Why are Banks Getting Bigger? by Ricardo Fernholz

Event Date: 

Monday, October 26, 2015 - 3:30pm to 5:00pm

Event Date Details: 

Refreshments served at 3:15 p.m

Event Location: 

  • South Hall 5607F

Ricardo Fernholz — Claremont McKenna College, Robert Day School of Economics and Finance 

Title: Why are Banks Getting Bigger?

Abstract: The U.S. banking sector has become substantially more concentrated since the 1990s, raising questions about both the causes and implications of this consolidation. To address these questions, we use nonparametric empirical methods for dynamic power law distributions to analyze the bank size distribution. We show that this distribution is shaped entirely by two factors - the reversion rates (a measure of cross-sectional mean reversion) and idiosyncratic volatilities of assets for different size-ranked banks. Using quarterly data for subsidiary commercial banks and thrifts and their parent bank-holding companies dating back to 1960, we estimate the two factors and show that the main drivers of higher concentration differ for these three types of financial intermediaries.

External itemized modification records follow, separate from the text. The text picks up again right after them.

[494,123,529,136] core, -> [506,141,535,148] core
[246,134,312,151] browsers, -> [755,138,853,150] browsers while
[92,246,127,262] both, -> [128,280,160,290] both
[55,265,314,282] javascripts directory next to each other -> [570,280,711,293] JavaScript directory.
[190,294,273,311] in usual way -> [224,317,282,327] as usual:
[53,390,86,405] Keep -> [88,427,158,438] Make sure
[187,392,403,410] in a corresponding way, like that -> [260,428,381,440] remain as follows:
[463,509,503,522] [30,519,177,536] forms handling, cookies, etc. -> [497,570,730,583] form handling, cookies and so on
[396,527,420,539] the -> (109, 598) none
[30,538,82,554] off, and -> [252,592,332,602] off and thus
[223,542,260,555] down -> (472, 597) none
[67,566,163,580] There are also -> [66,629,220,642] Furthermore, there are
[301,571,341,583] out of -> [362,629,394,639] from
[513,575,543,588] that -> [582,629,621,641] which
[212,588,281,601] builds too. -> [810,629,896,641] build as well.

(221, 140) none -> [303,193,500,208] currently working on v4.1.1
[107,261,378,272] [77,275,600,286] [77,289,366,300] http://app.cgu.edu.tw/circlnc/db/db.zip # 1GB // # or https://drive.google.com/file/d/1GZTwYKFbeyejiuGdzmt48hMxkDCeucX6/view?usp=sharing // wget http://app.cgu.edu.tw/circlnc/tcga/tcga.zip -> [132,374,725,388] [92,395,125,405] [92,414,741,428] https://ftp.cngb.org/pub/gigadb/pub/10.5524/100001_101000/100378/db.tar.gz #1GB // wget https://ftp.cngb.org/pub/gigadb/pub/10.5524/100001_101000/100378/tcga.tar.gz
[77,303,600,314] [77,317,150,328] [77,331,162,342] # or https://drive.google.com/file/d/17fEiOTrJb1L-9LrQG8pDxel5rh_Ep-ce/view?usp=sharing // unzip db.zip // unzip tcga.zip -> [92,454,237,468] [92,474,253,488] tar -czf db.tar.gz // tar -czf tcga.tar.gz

In particular, the greater concentration of U.S. bank-holding company assets is primarily a result of decreased mean reversion, while the greater concentration of both U.S. commercial bank and thrift assets is primarily a result of increased idiosyncratic volatility, especially at the top of the distribution. The contrast of this result suggests that diversification through non-banking activities has reduced the idiosyncratic asset volatilities of the largest bank-holding companies.